Seal them up as you go, and then circle back and remove them later. I would think the health of your colonies would be more important than cutting corners on mite treatment.

Maybe someone has data on treating without sealing, but I choose to stick with what works.


----------



## spottedhoof (Mar 2, 2015)

I always thought is was more important to treat correctly and thoroughly than to rush it. 
My instructions state I should seal all openings for 5 minutes after I'm finished. 
I'm fine with this, even sealing off the screened bottom. 
I hope Mites are affected the more it's closed off.


----------



## Sanguinetti351 (May 30, 2016)

Right I never intending to cut corners, for some reason it never registered to me that it was necessary to seal up the hive. Probably because of the all the beekeeping videos on youtube I've watched .


----------



## Mike Gillmore (Feb 25, 2006)

If you have the time and resources try a side by side comparison. It might work out fine either way. 

Guess I'm just old school set in my ways, "if it ain't broke, don't fix it".


----------



## beepro (Dec 31, 2012)

Sealing during the treatment is to prevent the oa from escaping to the outside. Because the
bees will be fanning like crazy inside. That is why there is a need to seal it.

After the treatment there are some residual oa still lingering around for a few minutes. The bees
will not stop fanning until the oav is completely subsided. If you don't
want to seal it like the you tube vids then use more oav per hive. This will compensate for the lost of
oa without sealing after the treatment. In the end what work is when there are enough oa to cover the
bees per treatment.


----------



## Stephenpbird (May 22, 2011)

You don't need to have 100% kill rate for the summer treatment, enough so the bees have healthy winter bees is adequate. Not sealing the hive during and after treating works, I have done it. BUT for the winter treatment during the broodless period you do want the highest mite kill possible. Every single mite left alive in the hive at this time makes a difference to the build up rate of mites in the spring and early summer. It's worthwhile investing the extra time sealing the hive and testing the efficacy of the treatment in winter.
As Mike says it does not take that much more effort to seal the hives and that's what I try to do even in summer. I have forgotten to take the sponges that I use to seal hives to out yards, in this case I don't worry to much and treat without them.


----------



## enjambres (Jun 30, 2013)

Each different kind of vaporizer has a different method that is particular to it.

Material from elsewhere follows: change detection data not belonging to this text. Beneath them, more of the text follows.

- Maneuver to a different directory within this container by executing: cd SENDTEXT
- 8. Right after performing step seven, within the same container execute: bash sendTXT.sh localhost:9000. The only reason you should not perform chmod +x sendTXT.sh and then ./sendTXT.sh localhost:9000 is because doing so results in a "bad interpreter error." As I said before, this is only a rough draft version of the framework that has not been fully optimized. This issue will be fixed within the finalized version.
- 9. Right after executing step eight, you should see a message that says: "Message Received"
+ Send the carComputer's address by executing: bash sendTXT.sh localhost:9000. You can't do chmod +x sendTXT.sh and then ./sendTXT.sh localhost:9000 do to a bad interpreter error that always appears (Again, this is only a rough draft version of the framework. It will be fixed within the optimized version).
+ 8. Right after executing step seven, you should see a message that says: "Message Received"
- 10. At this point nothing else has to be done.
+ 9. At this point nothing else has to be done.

Therefore the question isn't whether "sealing a hive" is necessary when doing OAV, it's whether when you use the equipment you have you need to seal the vapors in. 

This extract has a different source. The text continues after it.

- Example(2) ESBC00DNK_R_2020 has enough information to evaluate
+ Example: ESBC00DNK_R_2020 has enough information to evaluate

With my Varrox, the closed-in time is 10 minutes after the wand is withdrawn.

From what I've seen on the video on Larry's (SNL) website, for the ProVap the answer is no.

BTW, I use paper towels instead of rags: five across the front entrance of a 10-frame colony. I put a single paper towel in the middle position so I can pull the wand out without disturbing the rest of the blocking; it's quick and easy that way - with almost no bees coming out.

I keep a roll of 3-M's blue original painters' tape (one inch wide size) on my wrist when working in a leaky-box yard. It's much kinder to paint than duct tape, and you can seal any holes and leave the tape in place for the couple of weeks of a treatment cycle, then easily remove it.

Nancy


----------



## wildbranch2007 (Dec 3, 2008)

enjambres said:


> From what I've seen on the video on Larry's (SNL) website, for the ProVap the answer is no.


from the video it's no, but the instructions are kind of wishy washy, it implies if you do it from the back you should block the entrance, but if you do if from the front with a paint stick, you can go on to the next hive without waiting and leaving it blocked.



> You can use the ProVap in the front entrances as well if you wish. Rather than closing the entrance with rags or whatever you choose and inserting the vaporizer in an open area, simply take a paint stick, cut it to the desired length and drill a ¼” hole in the center of the paint stick. Slide the stick over the stem and you have an effective vapor block. With a number of these pre-drilled sticks, you can easily “march right down the line” vaporizing.


now these are the instructions I have been using as I lost the ones that came with the device and they give no amount of time to leave the rags in.

I drill my hole in the middle box of 3 deeps, and have very few of the hives have the oxalic come out the entrance, I have done it at lower temps last year, and up to 70 degrees two days ago. now a question for those using it, I have tried leaving it unattended to load the next cap like the video, but the copper tube has bent on a number of occasions, so I gave up with that, anyone else had the tube bend?? thanks

and they really should have one of the caps flying off in the video, most excitement I had that day.


----------



## Tim KS (May 9, 2014)

wildbranch2007 said:


> ...the copper tube has bent on a number of occasions, so I gave up with that, anyone else had the tube bend??


I've never had a problem leaving the Pro Vap 110 hanging in the hole while filling for the next hive.


----------



## Barhopper (Mar 5, 2015)

I’ve had mine bend but it was from user error. The biggest problem I had when using a hole in the middle of the box the vapor would crystallize and scorch the side bar on the frame in front of the hole. I tried moving the frames so the hole was between frames without much better results. After talking to Larry, and some experimenting on my own, I started using the 3/4” shim on the bottom board. Problem solved


----------



## wildbranch2007 (Dec 3, 2008)

Barhopper said:


> I’ve had mine bend but it was from user error. The biggest problem I had when using a hole in the middle of the box the vapor would crystallize and scorch the side bar on the frame in front of the hole.


mine bent while sitting in the hole straight up. as to the middle of the box, my error writing, it's a 3 deep hive, the whole is in the bottom of the box, so far no scorch or crystallizing that I can see.


----------